EXTRACTED INFORMATION:
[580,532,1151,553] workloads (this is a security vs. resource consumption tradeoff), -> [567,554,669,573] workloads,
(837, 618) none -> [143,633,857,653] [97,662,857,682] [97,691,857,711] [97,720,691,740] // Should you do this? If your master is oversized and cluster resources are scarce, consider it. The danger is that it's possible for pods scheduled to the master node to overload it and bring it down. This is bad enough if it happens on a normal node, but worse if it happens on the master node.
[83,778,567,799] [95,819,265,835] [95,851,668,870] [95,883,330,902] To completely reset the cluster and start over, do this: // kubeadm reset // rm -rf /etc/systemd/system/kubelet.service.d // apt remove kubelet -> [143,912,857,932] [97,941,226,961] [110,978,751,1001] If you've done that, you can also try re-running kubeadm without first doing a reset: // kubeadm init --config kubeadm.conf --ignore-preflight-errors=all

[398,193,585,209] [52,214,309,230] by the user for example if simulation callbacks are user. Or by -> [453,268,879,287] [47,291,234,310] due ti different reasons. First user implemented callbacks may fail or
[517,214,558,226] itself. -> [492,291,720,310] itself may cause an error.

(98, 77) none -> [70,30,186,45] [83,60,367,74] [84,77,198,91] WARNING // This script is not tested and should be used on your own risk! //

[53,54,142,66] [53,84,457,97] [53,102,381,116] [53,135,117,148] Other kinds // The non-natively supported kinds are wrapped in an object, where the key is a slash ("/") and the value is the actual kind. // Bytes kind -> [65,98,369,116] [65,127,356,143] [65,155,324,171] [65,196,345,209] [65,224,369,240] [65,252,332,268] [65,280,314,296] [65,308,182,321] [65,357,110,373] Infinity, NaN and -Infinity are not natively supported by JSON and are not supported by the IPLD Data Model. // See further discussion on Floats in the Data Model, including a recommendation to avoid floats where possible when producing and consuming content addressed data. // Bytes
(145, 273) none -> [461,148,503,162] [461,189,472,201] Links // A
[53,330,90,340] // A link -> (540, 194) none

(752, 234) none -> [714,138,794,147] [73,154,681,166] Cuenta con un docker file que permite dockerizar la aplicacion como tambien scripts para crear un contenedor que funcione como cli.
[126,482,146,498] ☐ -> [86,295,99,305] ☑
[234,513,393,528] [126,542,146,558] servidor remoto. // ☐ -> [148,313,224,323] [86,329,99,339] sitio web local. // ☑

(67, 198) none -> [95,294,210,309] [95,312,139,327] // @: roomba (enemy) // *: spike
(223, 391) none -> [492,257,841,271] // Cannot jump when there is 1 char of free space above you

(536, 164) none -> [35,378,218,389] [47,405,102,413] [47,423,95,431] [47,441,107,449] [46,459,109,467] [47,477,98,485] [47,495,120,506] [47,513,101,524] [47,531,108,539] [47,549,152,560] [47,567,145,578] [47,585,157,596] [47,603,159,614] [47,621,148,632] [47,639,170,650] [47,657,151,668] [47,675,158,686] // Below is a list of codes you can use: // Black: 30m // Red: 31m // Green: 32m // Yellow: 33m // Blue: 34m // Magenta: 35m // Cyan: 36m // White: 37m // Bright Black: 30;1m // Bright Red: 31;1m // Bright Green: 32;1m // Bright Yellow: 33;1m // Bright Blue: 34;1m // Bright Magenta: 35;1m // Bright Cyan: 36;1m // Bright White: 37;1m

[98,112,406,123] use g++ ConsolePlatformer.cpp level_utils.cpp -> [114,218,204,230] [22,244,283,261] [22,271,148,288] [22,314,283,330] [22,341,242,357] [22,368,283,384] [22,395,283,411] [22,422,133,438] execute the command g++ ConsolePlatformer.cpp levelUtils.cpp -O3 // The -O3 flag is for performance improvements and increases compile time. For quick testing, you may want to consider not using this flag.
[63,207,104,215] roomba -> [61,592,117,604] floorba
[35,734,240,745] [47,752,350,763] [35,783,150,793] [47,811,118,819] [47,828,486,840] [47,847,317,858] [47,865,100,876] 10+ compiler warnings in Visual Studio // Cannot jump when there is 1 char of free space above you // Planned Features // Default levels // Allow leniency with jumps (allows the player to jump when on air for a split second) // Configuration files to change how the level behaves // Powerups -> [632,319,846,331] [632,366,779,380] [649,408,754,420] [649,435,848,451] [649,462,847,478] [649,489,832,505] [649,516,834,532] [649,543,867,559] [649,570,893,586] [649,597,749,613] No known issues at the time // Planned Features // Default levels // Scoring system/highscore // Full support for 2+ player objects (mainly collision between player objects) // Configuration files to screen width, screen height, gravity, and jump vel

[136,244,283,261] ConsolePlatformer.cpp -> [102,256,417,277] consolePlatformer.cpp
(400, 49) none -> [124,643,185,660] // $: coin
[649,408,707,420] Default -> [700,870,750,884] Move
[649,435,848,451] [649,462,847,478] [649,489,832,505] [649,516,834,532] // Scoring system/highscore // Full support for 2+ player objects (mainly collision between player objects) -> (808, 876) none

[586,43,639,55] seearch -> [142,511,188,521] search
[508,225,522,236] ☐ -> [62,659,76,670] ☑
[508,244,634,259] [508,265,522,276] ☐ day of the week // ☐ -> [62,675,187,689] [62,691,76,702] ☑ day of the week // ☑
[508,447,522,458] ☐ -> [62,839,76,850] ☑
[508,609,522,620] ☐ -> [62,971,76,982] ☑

WORK REQUIRED: Every entry above should be duplicated exactly.

ANSWER SPACE:
[580,532,1151,553] workloads (this is a security vs. resource consumption tradeoff), -> [567,554,669,573] workloads,
(837, 618) none -> [143,633,857,653] [97,662,857,682] [97,691,857,711] [97,720,691,740] // Should you do this? If your master is oversized and cluster resources are scarce, consider it. The danger is that it's possible for pods scheduled to the master node to overload it and bring it down. This is bad enough if it happens on a normal node, but worse if it happens on the master node.
[83,778,567,799] [95,819,265,835] [95,851,668,870] [95,883,330,902] To completely reset the cluster and start over, do this: // kubeadm reset // rm -rf /etc/systemd/system/kubelet.service.d // apt remove kubelet -> [143,912,857,932] [97,941,226,961] [110,978,751,1001] If you've done that, you can also try re-running kubeadm without first doing a reset: // kubeadm init --config kubeadm.conf --ignore-preflight-errors=all

[398,193,585,209] [52,214,309,230] by the user for example if simulation callbacks are user. Or by -> [453,268,879,287] [47,291,234,310] due ti different reasons. First user implemented callbacks may fail or
[517,214,558,226] itself. -> [492,291,720,310] itself may cause an error.

(98, 77) none -> [70,30,186,45] [83,60,367,74] [84,77,198,91] WARNING // This script is not tested and should be used on your own risk! //

[53,54,142,66] [53,84,457,97] [53,102,381,116] [53,135,117,148] Other kinds // The non-natively supported kinds are wrapped in an object, where the key is a slash ("/") and the value is the actual kind. // Bytes kind -> [65,98,369,116] [65,127,356,143] [65,155,324,171] [65,196,345,209] [65,224,369,240] [65,252,332,268] [65,280,314,296] [65,308,182,321] [65,357,110,373] Infinity, NaN and -Infinity are not natively supported by JSON and are not supported by the IPLD Data Model. // See further discussion on Floats in the Data Model, including a recommendation to avoid floats where possible when producing and consuming content addressed data. // Bytes
(145, 273) none -> [461,148,503,162] [461,189,472,201] Links // A
[53,330,90,340] // A link -> (540, 194) none

(752, 234) none -> [714,138,794,147] [73,154,681,166] Cuenta con un docker file que permite dockerizar la aplicacion como tambien scripts para crear un contenedor que funcione como cli.
[126,482,146,498] ☐ -> [86,295,99,305] ☑
[234,513,393,528] [126,542,146,558] servidor remoto. // ☐ -> [148,313,224,323] [86,329,99,339] sitio web local. // ☑

(67, 198) none -> [95,294,210,309] [95,312,139,327] // @: roomba (enemy) // *: spike
(223, 391) none -> [492,257,841,271] // Cannot jump when there is 1 char of free space above you

(536, 164) none -> [35,378,218,389] [47,405,102,413] [47,423,95,431] [47,441,107,449] [46,459,109,467] [47,477,98,485] [47,495,120,506] [47,513,101,524] [47,531,108,539] [47,549,152,560] [47,567,145,578] [47,585,157,596] [47,603,159,614] [47,621,148,632] [47,639,170,650] [47,657,151,668] [47,675,158,686] // Below is a list of codes you can use: // Black: 30m // Red: 31m // Green: 32m // Yellow: 33m // Blue: 34m // Magenta: 35m // Cyan: 36m // White: 37m // Bright Black: 30;1m // Bright Red: 31;1m // Bright Green: 32;1m // Bright Yellow: 33;1m // Bright Blue: 34;1m // Bright Magenta: 35;1m // Bright Cyan: 36;1m // Bright White: 37;1m

[98,112,406,123] use g++ ConsolePlatformer.cpp level_utils.cpp -> [114,218,204,230] [22,244,283,261] [22,271,148,288] [22,314,283,330] [22,341,242,357] [22,368,283,384] [22,395,283,411] [22,422,133,438] execute the command g++ ConsolePlatformer.cpp levelUtils.cpp -O3 // The -O3 flag is for performance improvements and increases compile time. For quick testing, you may want to consider not using this flag.
[63,207,104,215] roomba -> [61,592,117,604] floorba
[35,734,240,745] [47,752,350,763] [35,783,150,793] [47,811,118,819] [47,828,486,840] [47,847,317,858] [47,865,100,876] 10+ compiler warnings in Visual Studio // Cannot jump when there is 1 char of free space above you // Planned Features // Default levels // Allow leniency with jumps (allows the player to jump when on air for a split second) // Configuration files to change how the level behaves // Powerups -> [632,319,846,331] [632,366,779,380] [649,408,754,420] [649,435,848,451] [649,462,847,478] [649,489,832,505] [649,516,834,532] [649,543,867,559] [649,570,893,586] [649,597,749,613] No known issues at the time // Planned Features // Default levels // Scoring system/highscore // Full support for 2+ player objects (mainly collision between player objects) // Configuration files to screen width, screen height, gravity, and jump vel

[136,244,283,261] ConsolePlatformer.cpp -> [102,256,417,277] consolePlatformer.cpp
(400, 49) none -> [124,643,185,660] // $: coin
[649,408,707,420] Default -> [700,870,750,884] Move
[649,435,848,451] [649,462,847,478] [649,489,832,505] [649,516,834,532] // Scoring system/highscore // Full support for 2+ player objects (mainly collision between player objects) -> (808, 876) none

[586,43,639,55] seearch -> [142,511,188,521] search
[508,225,522,236] ☐ -> [62,659,76,670] ☑
[508,244,634,259] [508,265,522,276] ☐ day of the week // ☐ -> [62,675,187,689] [62,691,76,702] ☑ day of the week // ☑
[508,447,522,458] ☐ -> [62,839,76,850] ☑
[508,609,522,620] ☐ -> [62,971,76,982] ☑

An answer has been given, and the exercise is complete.